S-CFE: Simple Counterfactual Explanations
Shpresim Sadiku, Moritz Wagner, Sai Ganesh Nagarajan, Sebastian Pokutta
TL;DR
S-CFE tackles the challenge of generating counterfactual explanations that are both sparse and aligned with the data distribution by framing CFEs as a non-convex, non-smooth optimization problem and solving it with an Accelerated Proximal Gradient method. The approach relaxes hard constraints into differentiable penalties, enabling the integration of diverse plausibility measures (KDE, GMM, kNN-based LOF/density gravity) and exact sparsity control via a proximal step, while supporting box-constrained features. Empirically, S-CFE delivers highly valid CFEs that are close to the factual data, sparse in feature changes, and remain within high-density regions of the target class with competitive runtime across datasets (Boston Housing, Wine, Breast Cancer, MNIST) and models (MLPs and CNNs). The work demonstrates a practical and flexible tool for interpretable explanations in safety-critical domains, while acknowledging that sparsity and plausibility do not guarantee real-world interventions or causal improvements, and outlining directions for future work toward training directly on data distributions and predictions.
Abstract
We study the problem of finding optimal sparse, manifold-aligned counterfactual explanations for classifiers.
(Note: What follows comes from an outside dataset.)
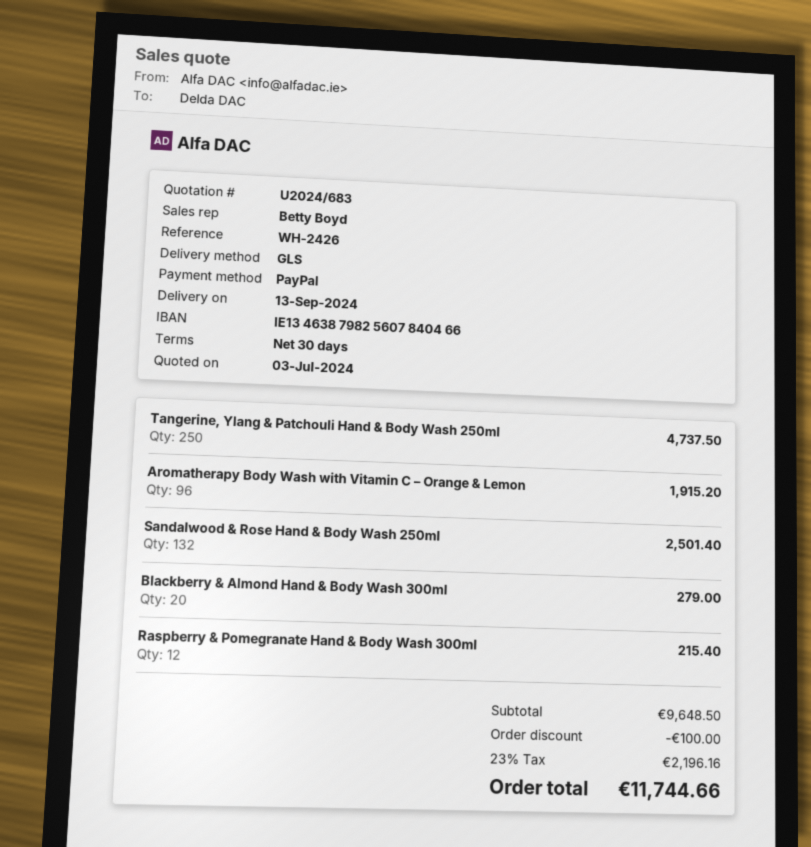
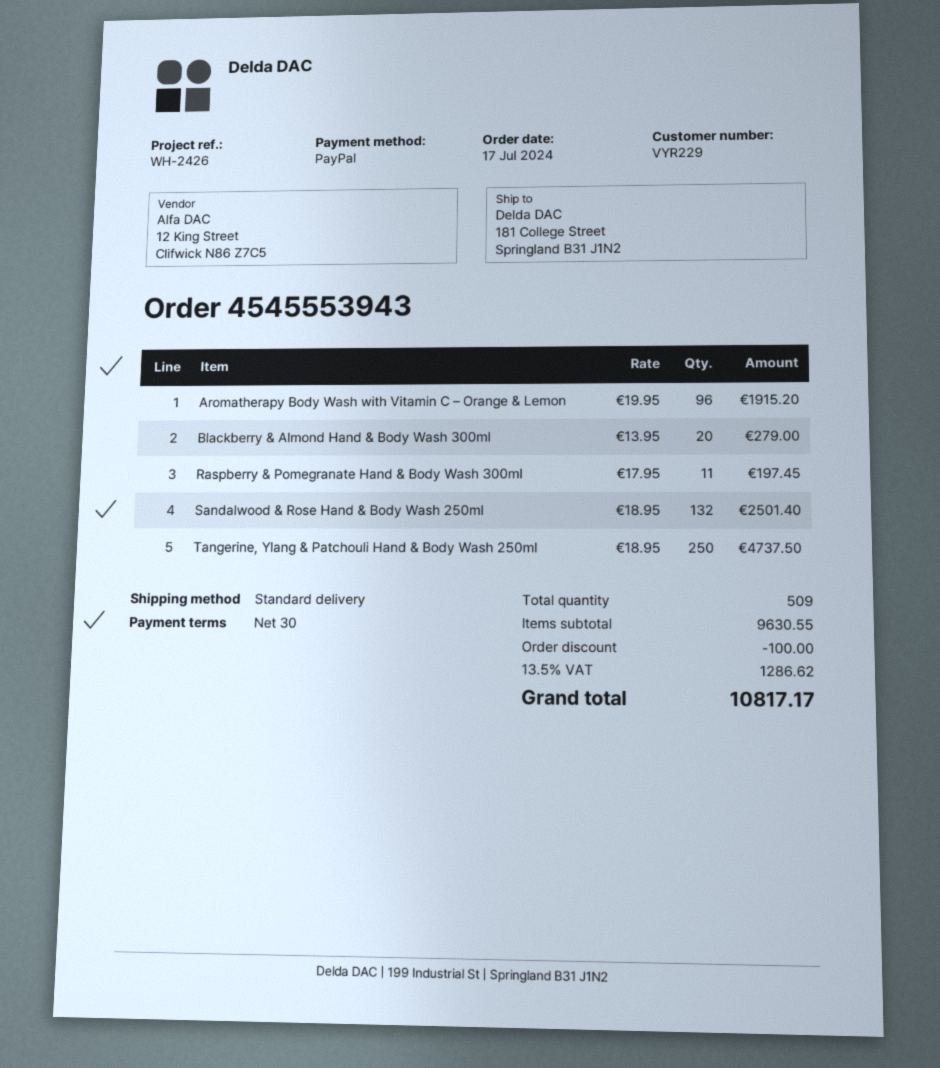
shipping method: GLS -> standard
Raspberry & Pomegranate Hand & Body Wash 300ml: 12 for 215.40 -> 11 for 197.45
subtotal: 9648.50 -> 9630.55
tax: 23% = 2196.16 -> 13.5% = 1286.62
total: 11744.66 -> 10817.17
Canonically, this can be formulated as an optimization problem with multiple non-convex components, including classifier loss functions and manifold alignment (or \emph{plausibility}) metrics. The added complexity of enforcing \emph{sparsity}, or shorter explanations, complicates the problem further. Existing methods often focus on specific models and plausibility measures, relying on convex $\ell_1$ regularizers to enforce sparsity. In this paper, we tackle the canonical formulation using the accelerated proximal gradient (APG) method, a simple yet efficient first-order procedure capable of handling smooth non-convex objectives and non-smooth $\ell_p$ (where $0 \leq p < 1$) regularizers. This enables our approach to seamlessly incorporate various classifiers and plausibility measures while producing sparser solutions. Our algorithm only requires differentiable data-manifold regularizers and supports box constraints for bounded feature ranges, ensuring the generated counterfactuals remain \emph{actionable}. Finally, experiments on real-world datasets demonstrate that our approach effectively produces sparse, manifold-aligned counterfactual explanations while maintaining proximity to the factual data and computational efficiency.